よくゲームやアニメなんかでは見るけれど。まさか現実に――しかも自分の身に起きるとは思えない。
「あ、でも聖女はきっとヒナノさんですね」
「なんで?」
「だって私キャラじゃないし。ヒナノさん優しいし、よく皆『ヒナノちゃんに癒やされる』って言ってるじゃないですか。癒やし魔法ですよ」
「……癒やし魔法ってそういうことじゃないと思うけど……。それにそれを言ったら、リンちゃんの方が可愛いし聖女っぽいよ」
「えー、私はないですって」
「お二人方」
二人でこそこそ話していると大司祭が声をかけてきた。
「この杖を持っていただけますか」
そう言いながら、大司祭は白くて細い棒を差し出した。
「なんですか、それ」
「聖女のみが使えると伝わる杖です。この杖が反応するお方が聖女なのです」
「えー、やだ。そんなの触らなーい」
リンちゃんがぷいと顔をそむけて言った。
「それより家に帰してよ。今夜見たい生配信があるんだから」
「ではまず貴女がお持ちください」
大司祭は私の手に押しつけるように杖を握らせた。
「……何も反応しませんな」
光ることも、熱くなることもなく。ただ棒は棒だった。
「では、こちらの方も」
私が持っている杖を取ると、大司祭はリンちゃんの前に差し出した。
「やだ、いらないってば!」
振り払おうとしたリンちゃんの手が、わずかに杖に触れた、その瞬間。
杖は激しい光を放った。
「おお……!」
「なんと」
「素晴らしい!」
「え……」
周囲からどよめきが上がり、リンちゃんは硬直した。
「え、いやいや。
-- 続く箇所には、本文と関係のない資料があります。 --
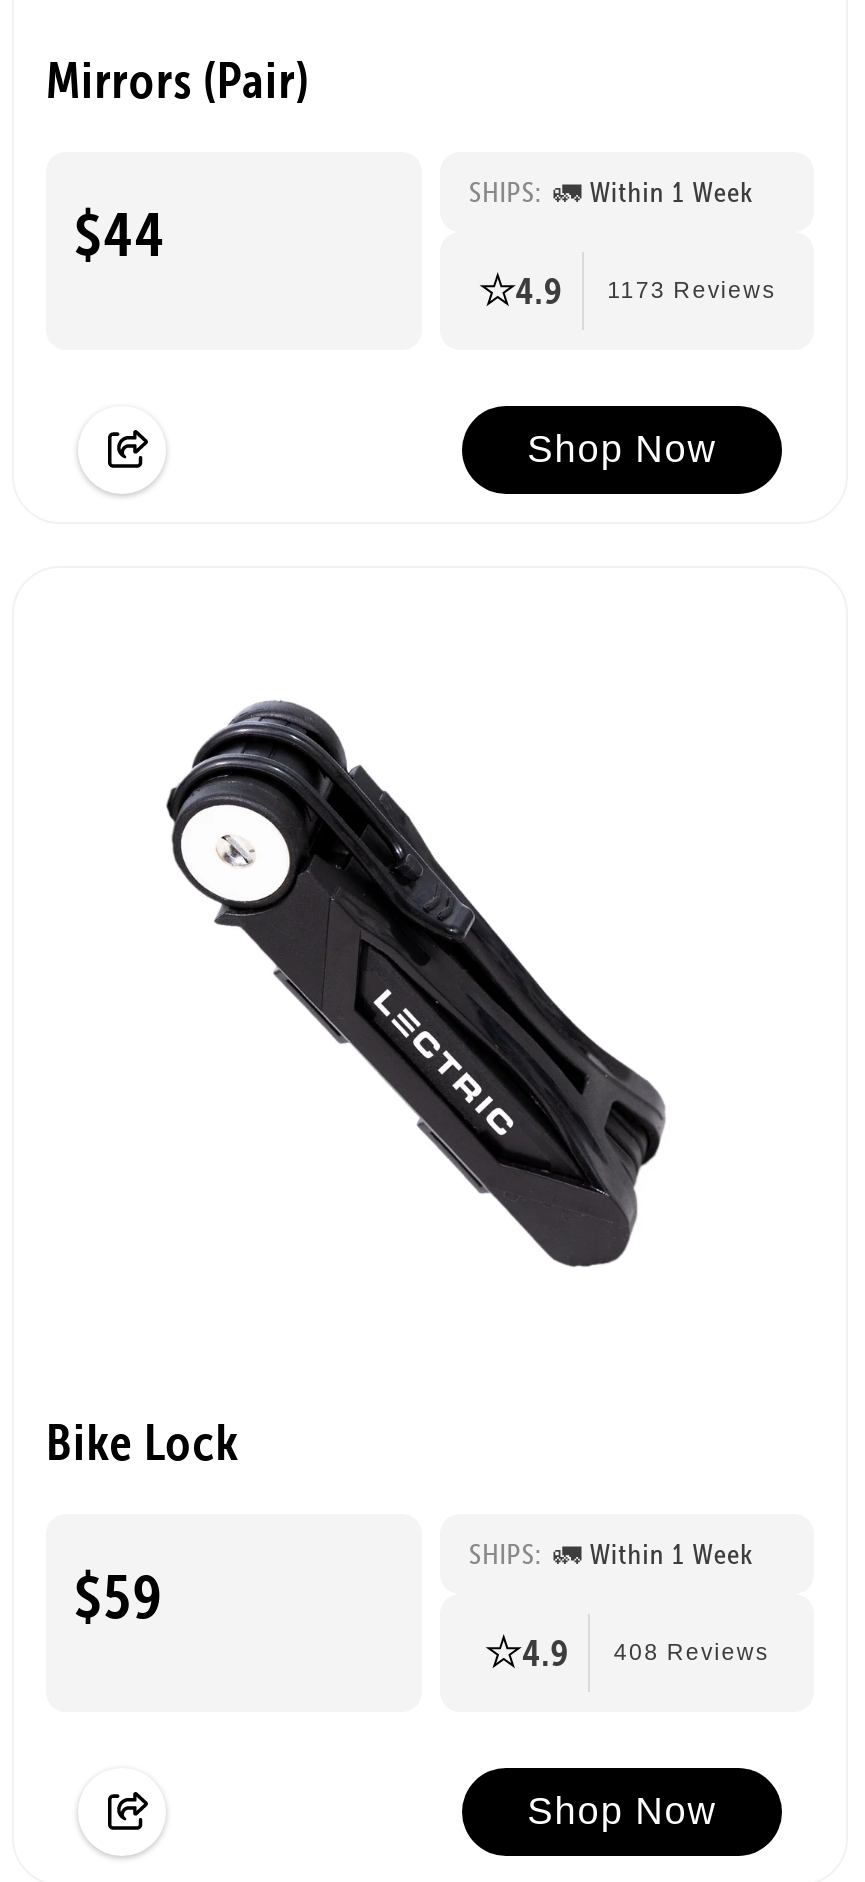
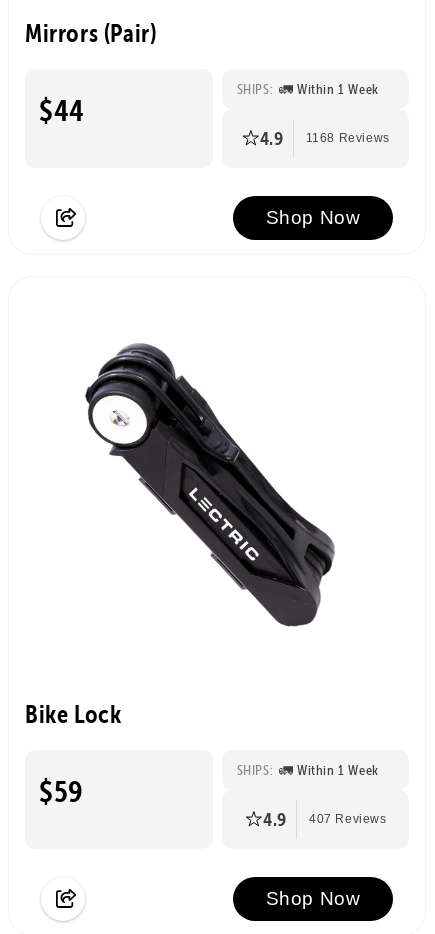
- 4.9 1173 Reviews
+ 4.9 1168 Reviews

- 4.9 408 Reviews
+ 4.9 407 Reviews
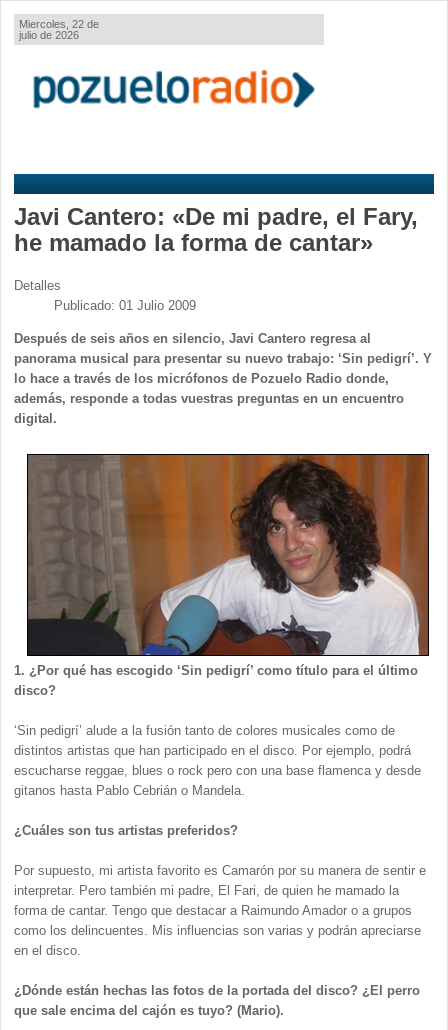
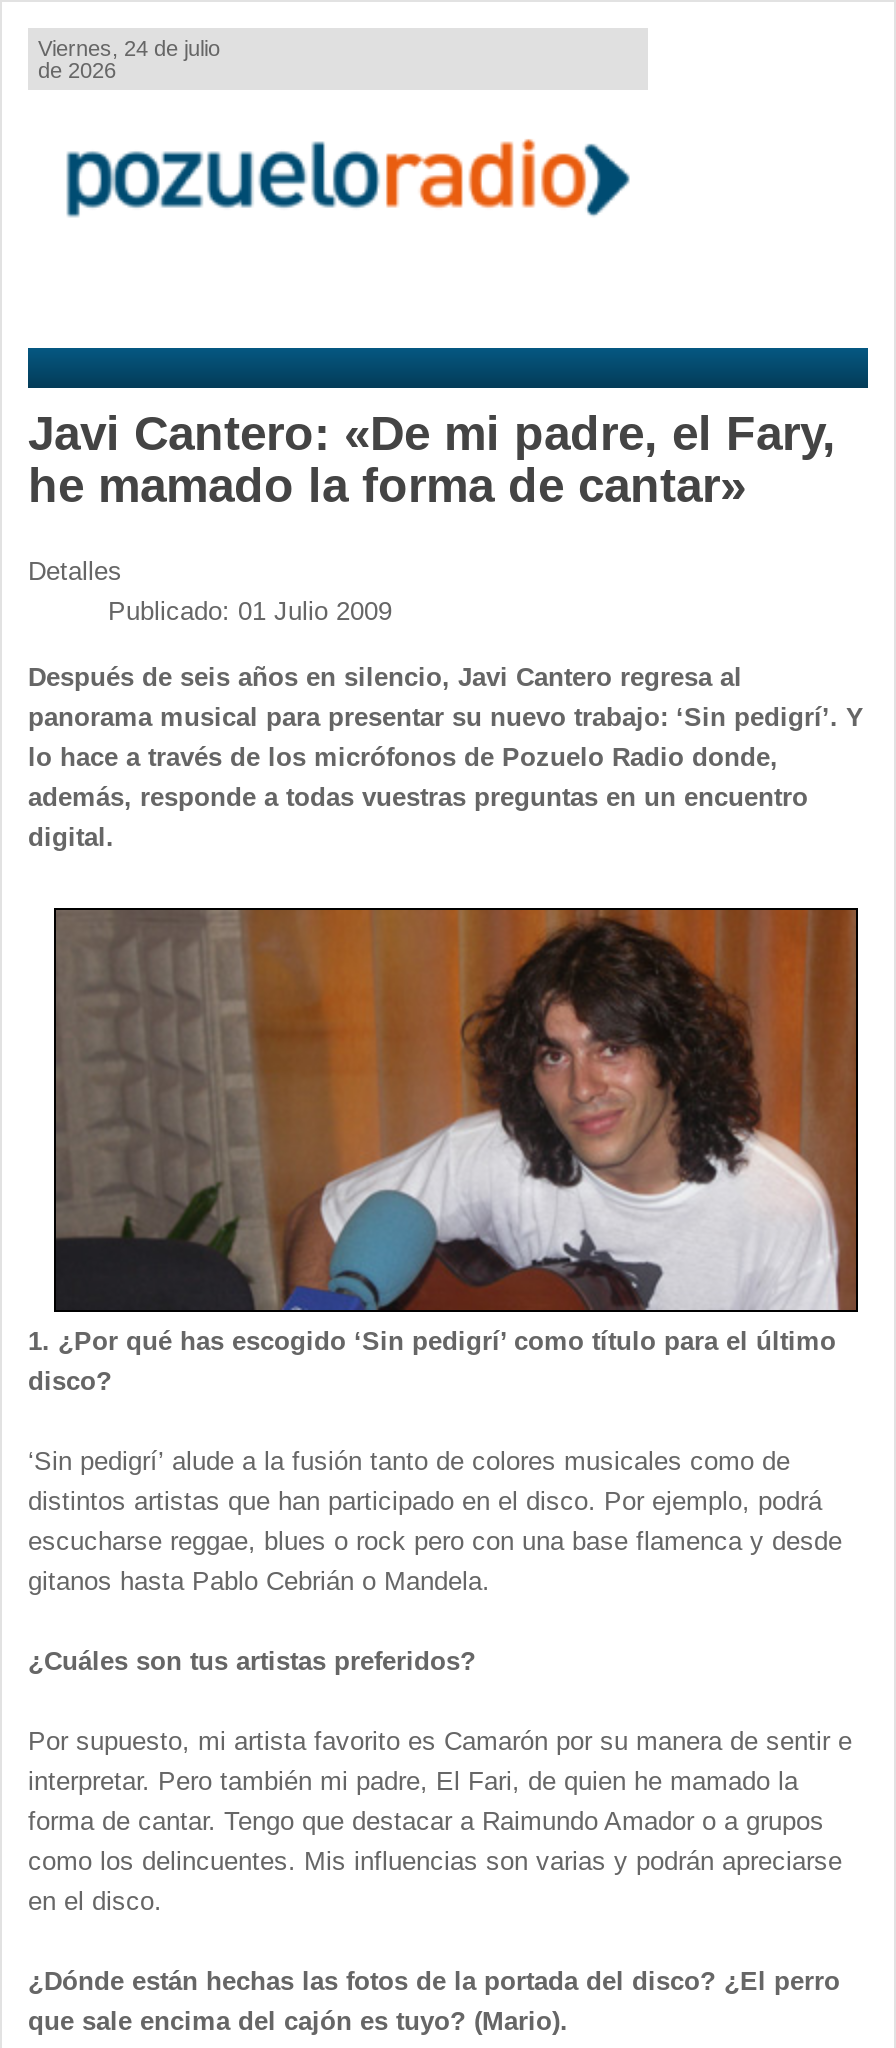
- Miercoles, 22 de
- julio de 2026
+ Viernes, 24 de julio
+ de 2026
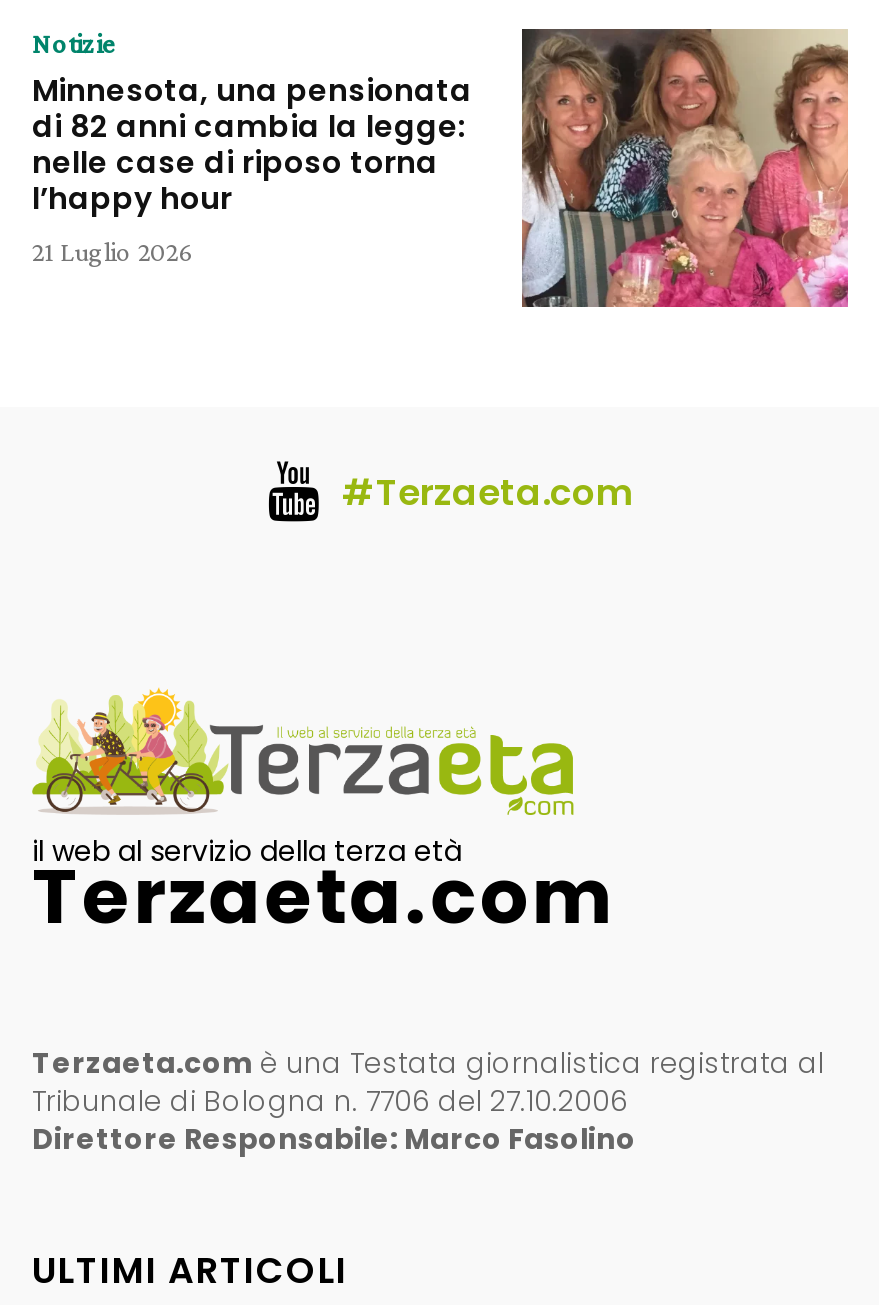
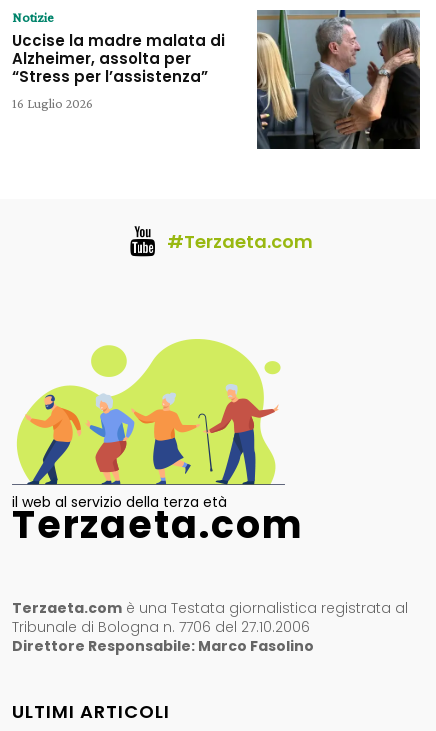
- [image]
- Minnesota, una pensionata
- di 82 anni cambia la legge:
- nelle case di riposo torna
- l’happy hour
- 21 Luglio 2026
+ [image]
+ Uccise la madre malata di
+ Alzheimer, assolta per
+ “Stress per l’assistenza”
+ 16 Luglio 2026

- [image]
+ [image]
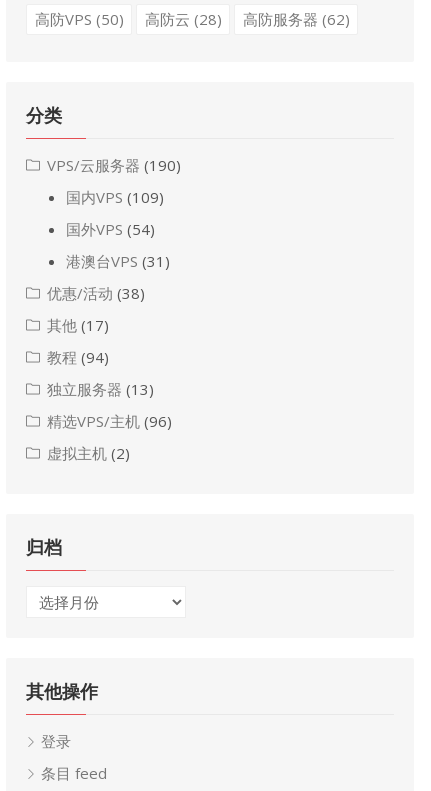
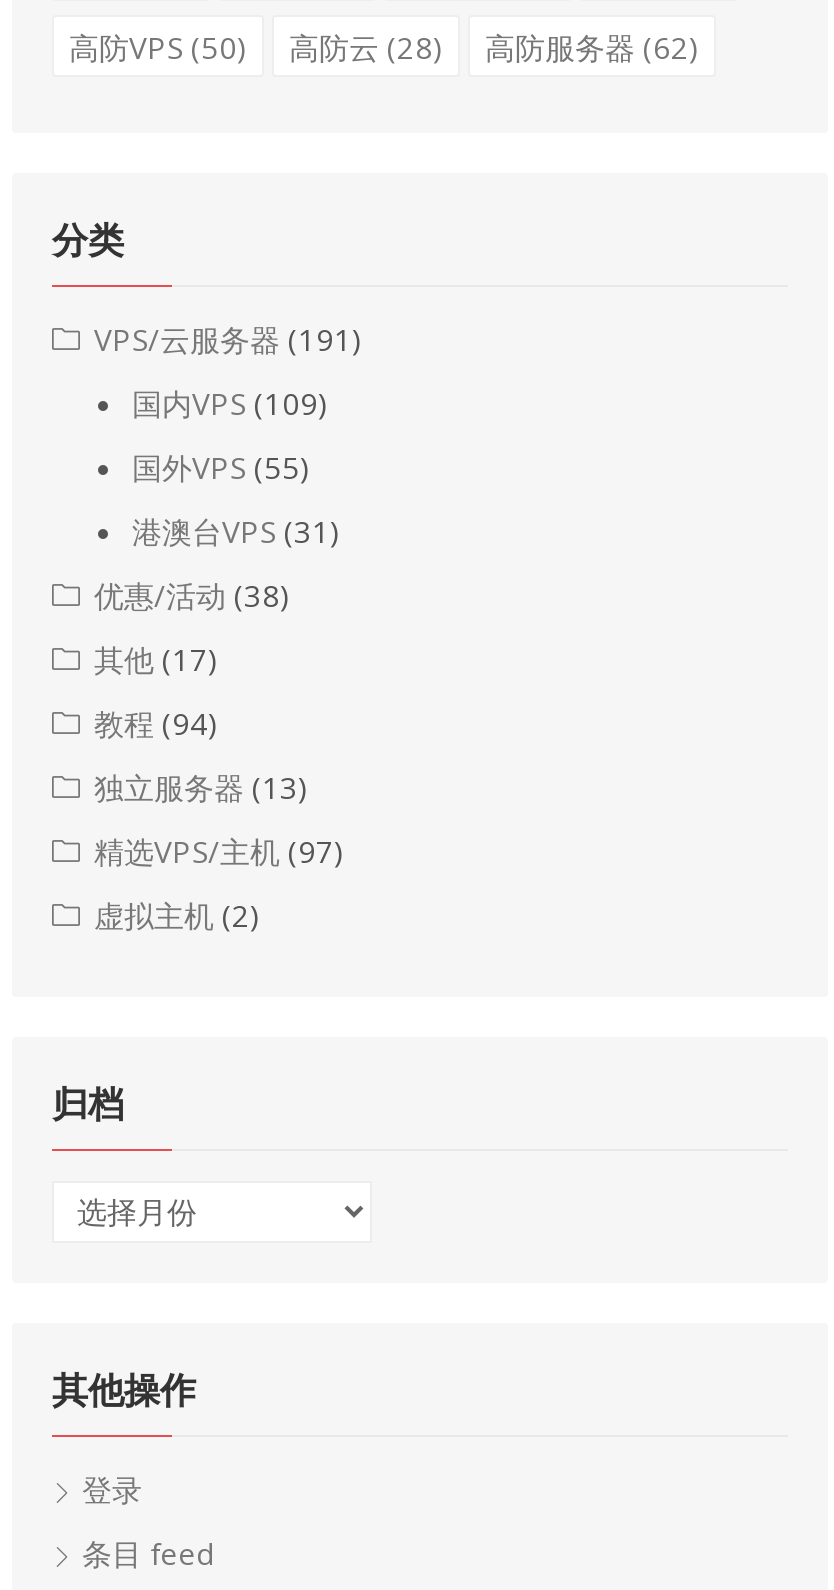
- VPS/云服务器(190)
+ VPS/云服务器(191)

- 国外VPS (54)
+ 国外VPS (55)

- 精选VPS/主机(96)
+ 精选VPS/主机(97)
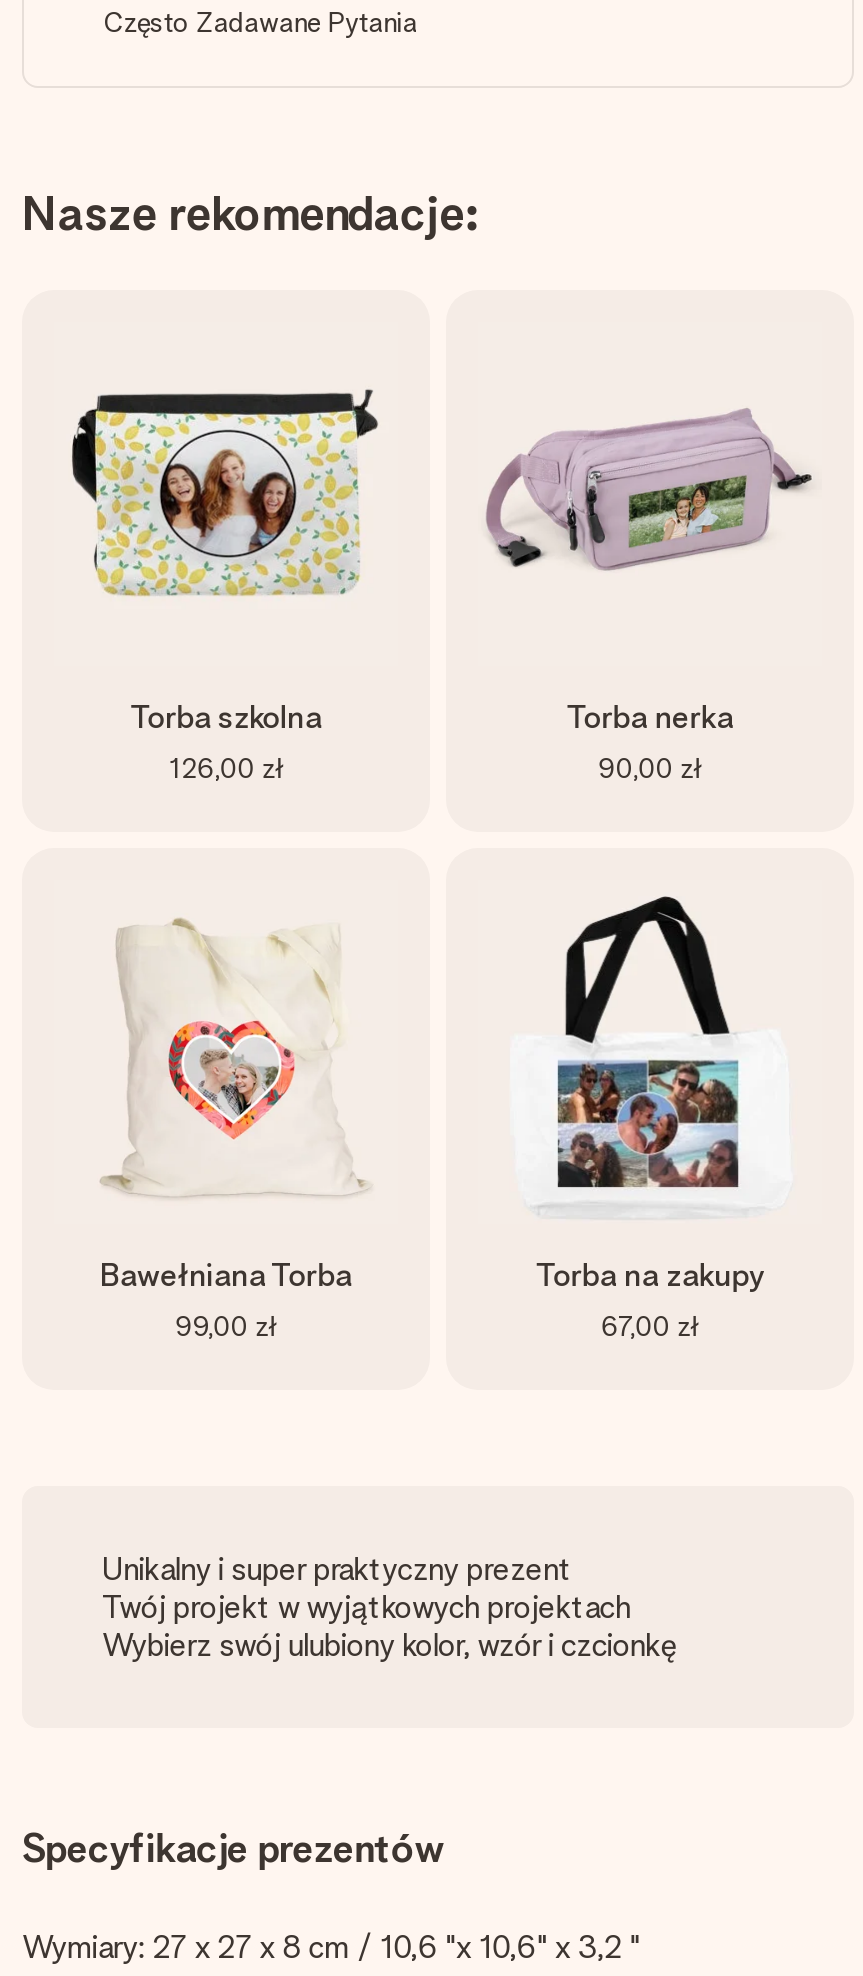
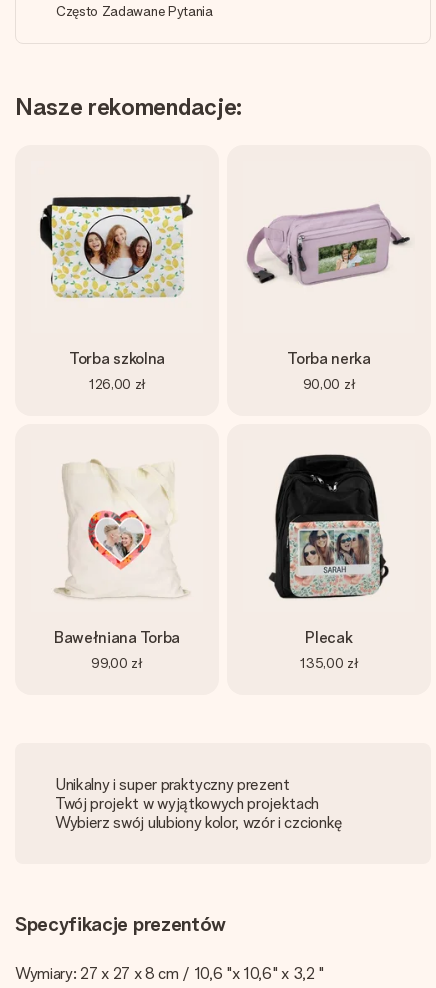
- [image]
- Torba na zakupy
- 67,00 zł
+ [image]
+ Plecak
+ 135,00 zł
ウソでしょ」
泳いだ目が私を見た。
「ヒナノさん……」
「聖女様!」
リンちゃんが私へと歩み寄ろうとすると、大勢の男たちがその周りを取り囲んだ。
「どうぞこちらへ!」
「これで魔王が倒せるぞ!」
「え? やだなに離してよ!」
リンちゃんが抵抗しようとするが、屈強な騎士らしき鎧の男たちに腕をつかまれ、あっという間にどこかへ連れていかれてしまった。